TASK DATA -
►
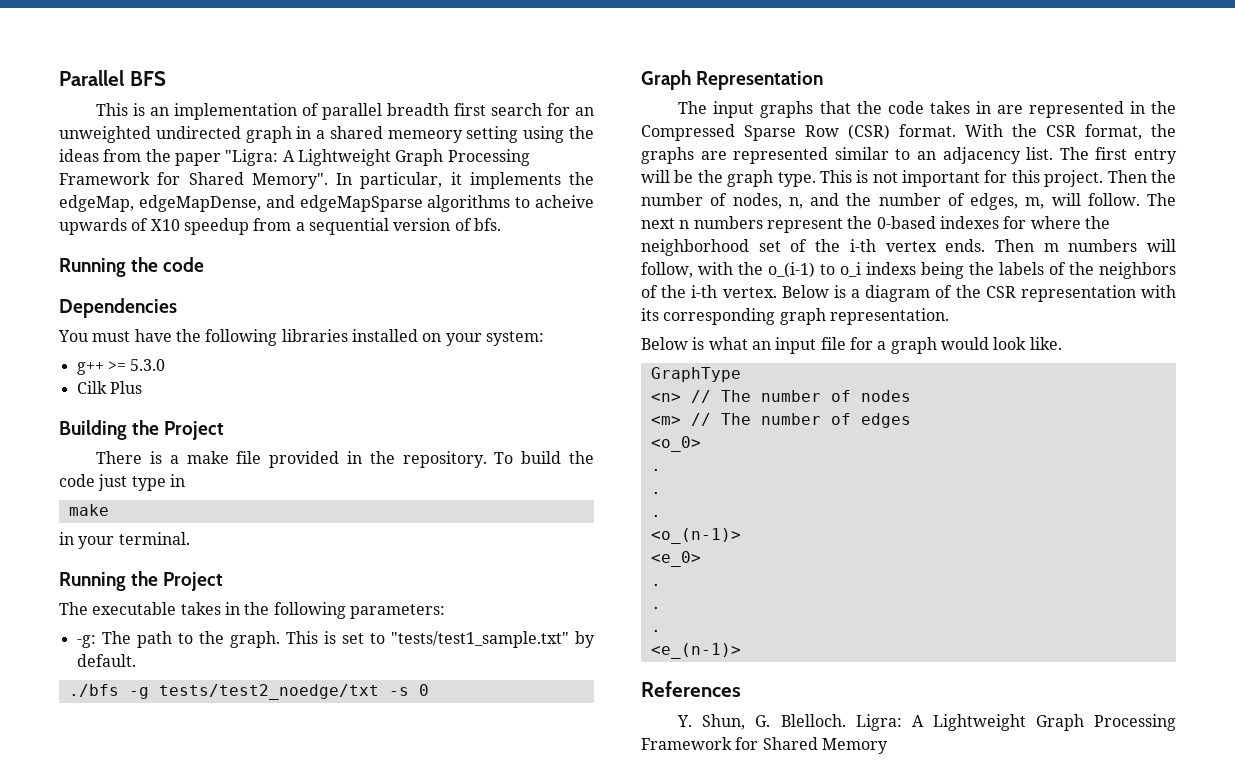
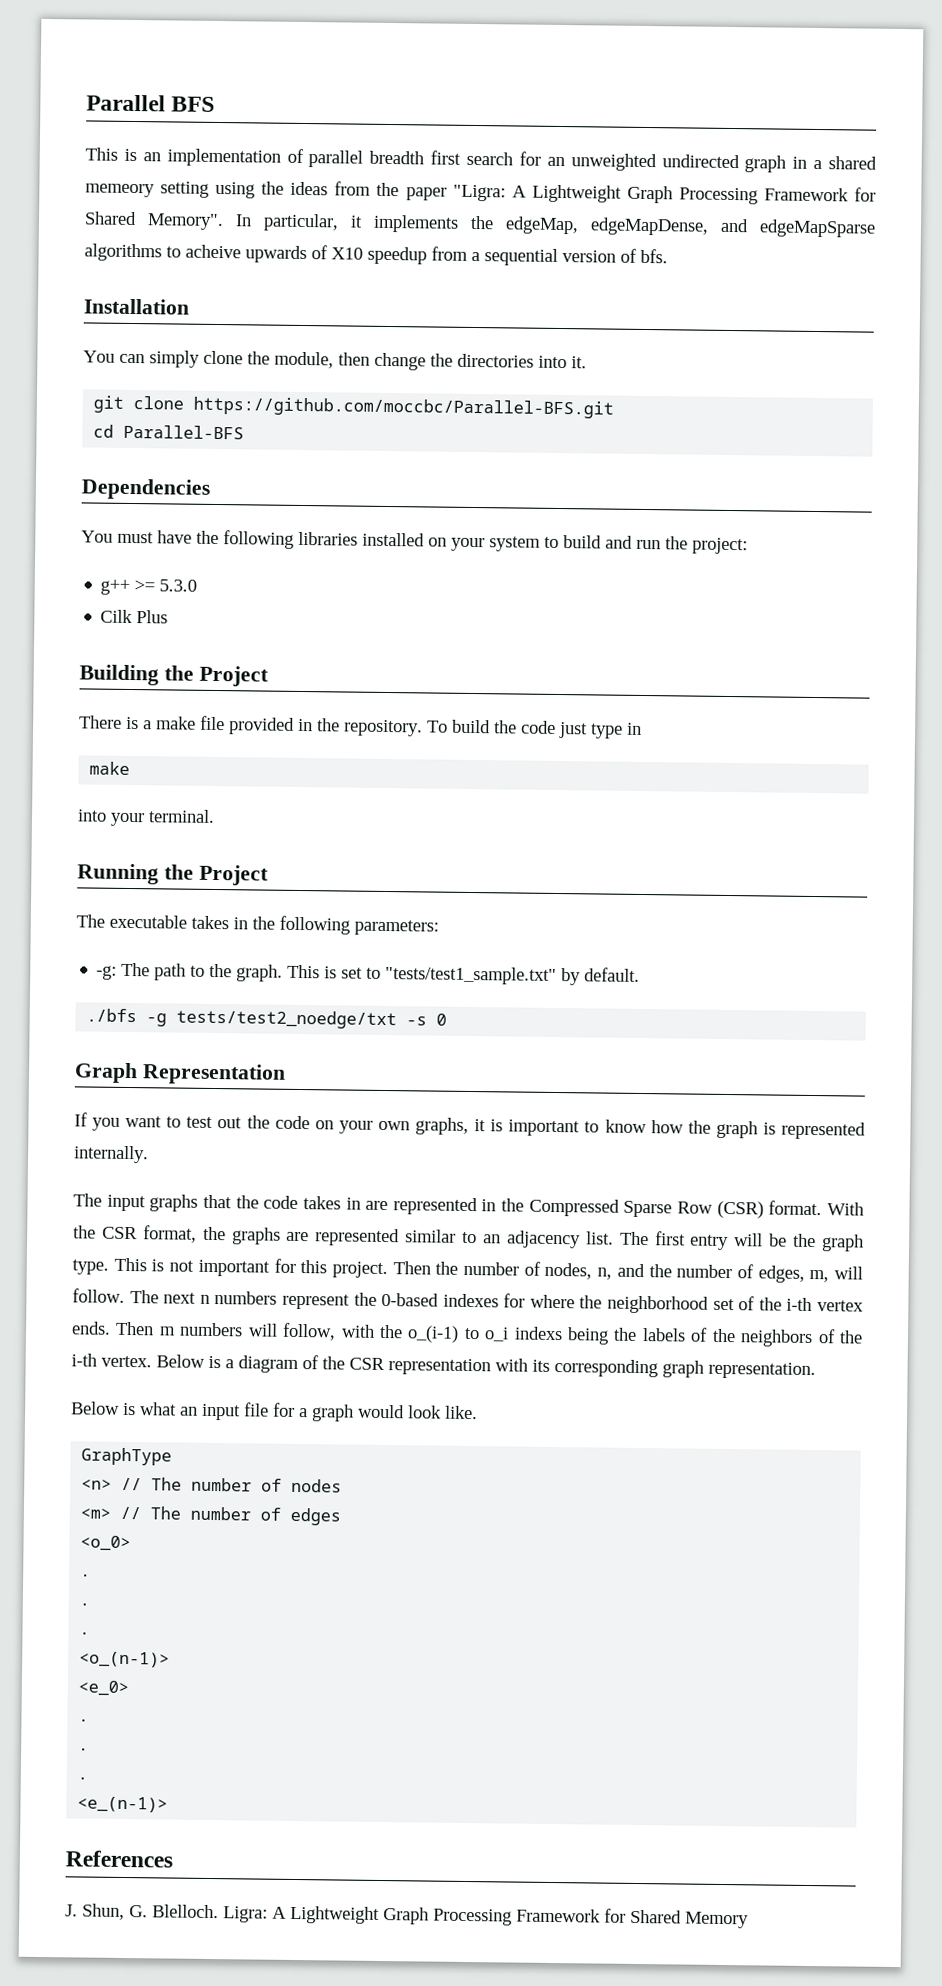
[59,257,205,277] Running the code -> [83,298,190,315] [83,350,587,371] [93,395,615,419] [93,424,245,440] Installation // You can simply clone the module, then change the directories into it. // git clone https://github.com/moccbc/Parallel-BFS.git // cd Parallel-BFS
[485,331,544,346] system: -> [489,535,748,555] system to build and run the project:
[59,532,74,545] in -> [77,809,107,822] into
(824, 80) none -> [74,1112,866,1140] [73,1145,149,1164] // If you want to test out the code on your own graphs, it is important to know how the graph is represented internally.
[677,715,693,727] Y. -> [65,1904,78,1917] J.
◄
►
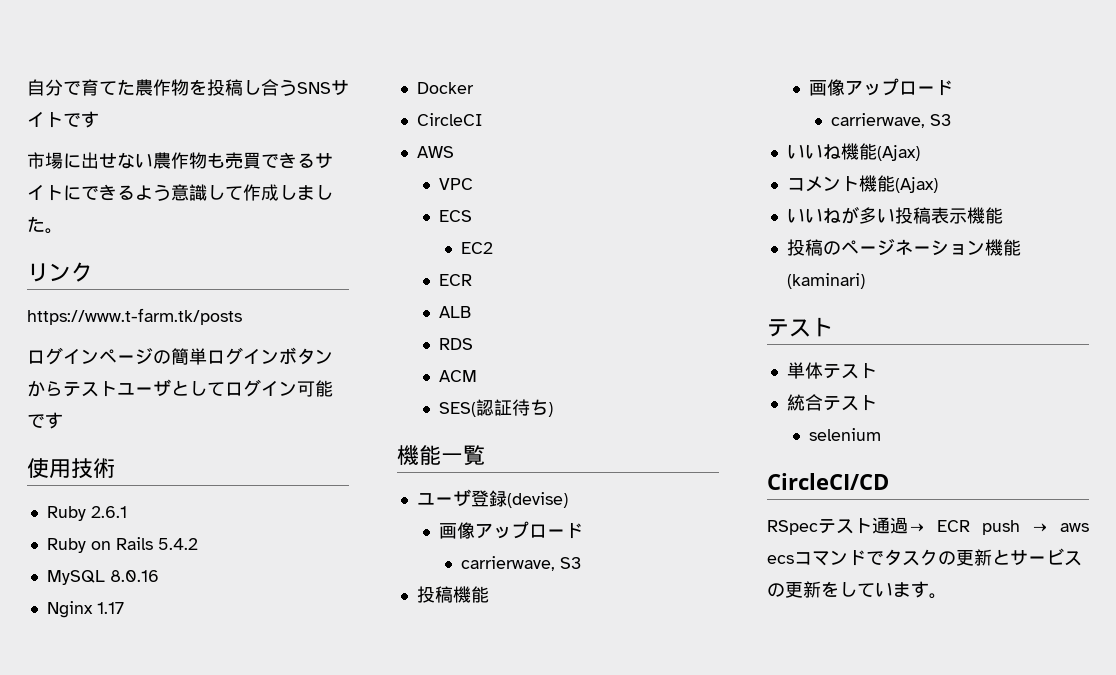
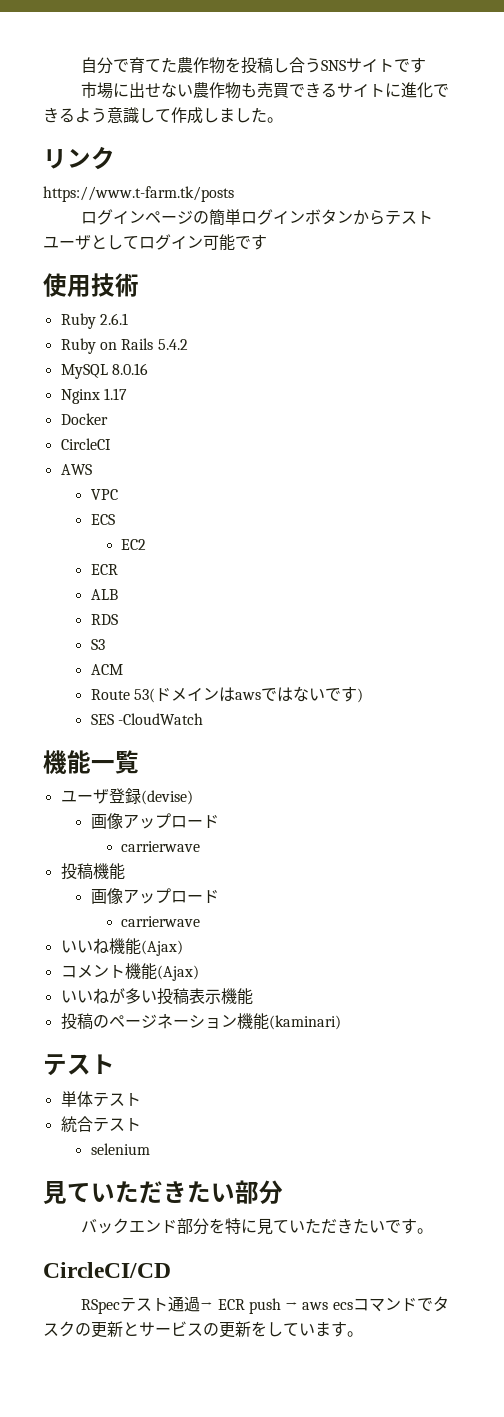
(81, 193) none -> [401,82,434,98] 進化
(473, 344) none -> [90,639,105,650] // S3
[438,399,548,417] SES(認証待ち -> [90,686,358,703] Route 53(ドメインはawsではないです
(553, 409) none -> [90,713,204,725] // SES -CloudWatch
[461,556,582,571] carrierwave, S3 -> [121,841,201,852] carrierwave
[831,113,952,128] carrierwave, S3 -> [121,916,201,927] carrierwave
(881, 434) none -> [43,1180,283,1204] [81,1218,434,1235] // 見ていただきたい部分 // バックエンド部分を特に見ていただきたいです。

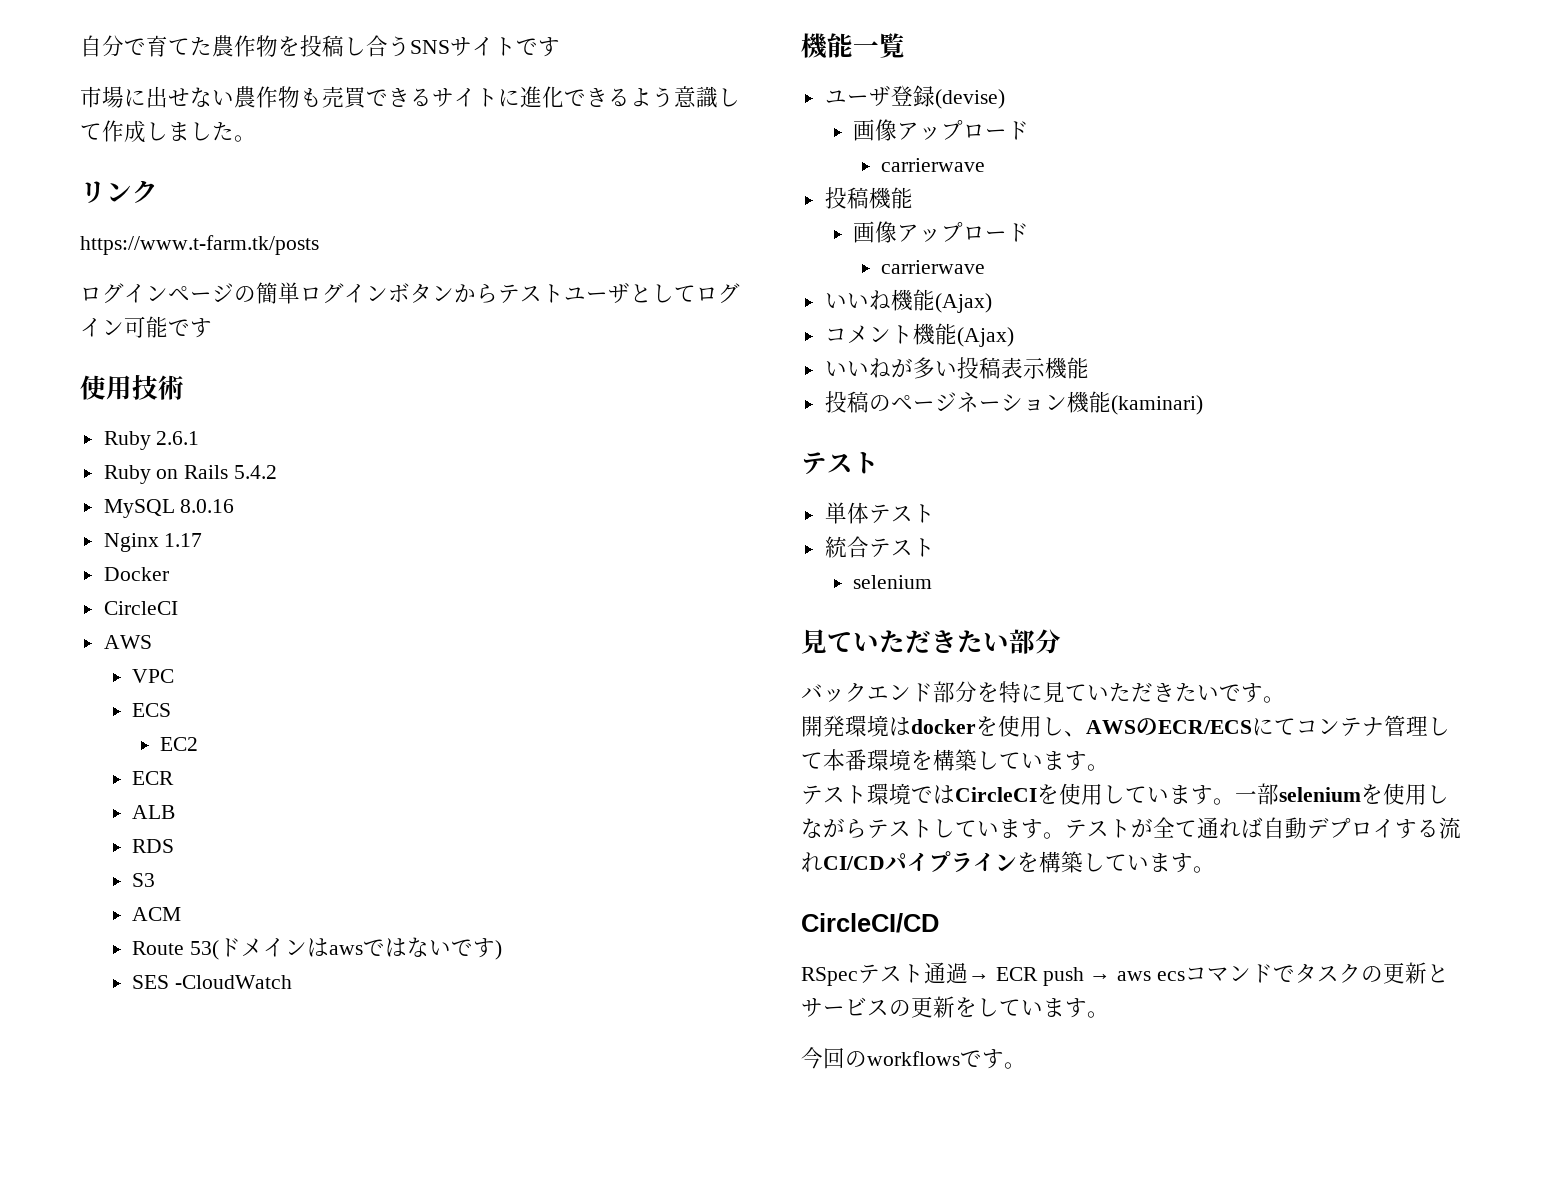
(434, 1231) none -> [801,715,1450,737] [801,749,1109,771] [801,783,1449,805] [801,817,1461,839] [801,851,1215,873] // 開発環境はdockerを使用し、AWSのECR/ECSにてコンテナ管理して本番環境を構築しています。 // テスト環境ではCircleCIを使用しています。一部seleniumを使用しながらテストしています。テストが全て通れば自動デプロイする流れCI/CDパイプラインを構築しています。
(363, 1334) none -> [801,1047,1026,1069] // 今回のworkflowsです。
◄
►
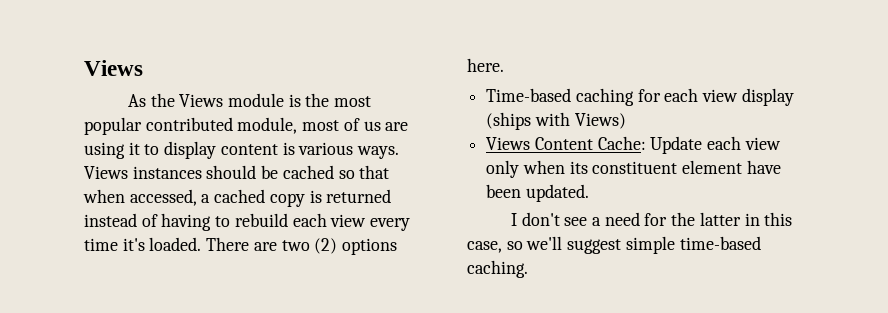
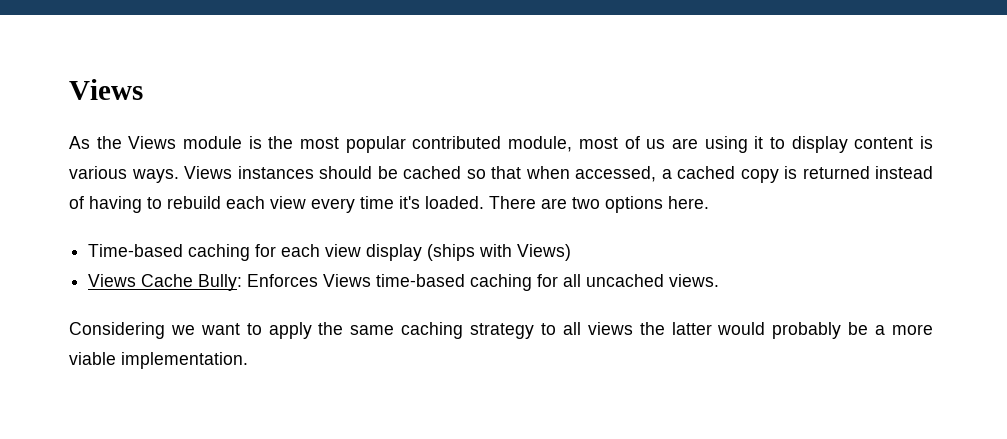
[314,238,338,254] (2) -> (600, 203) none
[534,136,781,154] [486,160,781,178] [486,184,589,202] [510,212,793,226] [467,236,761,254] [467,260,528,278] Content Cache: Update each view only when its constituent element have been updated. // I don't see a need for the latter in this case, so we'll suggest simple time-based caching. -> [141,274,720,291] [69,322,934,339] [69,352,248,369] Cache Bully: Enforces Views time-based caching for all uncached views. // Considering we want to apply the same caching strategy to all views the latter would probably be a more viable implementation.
◄
EXERCISE PROMPT -
Report how many lines of the data hold the string "want"; give only the number.

ANSWER TO THIS EXERCISE -
2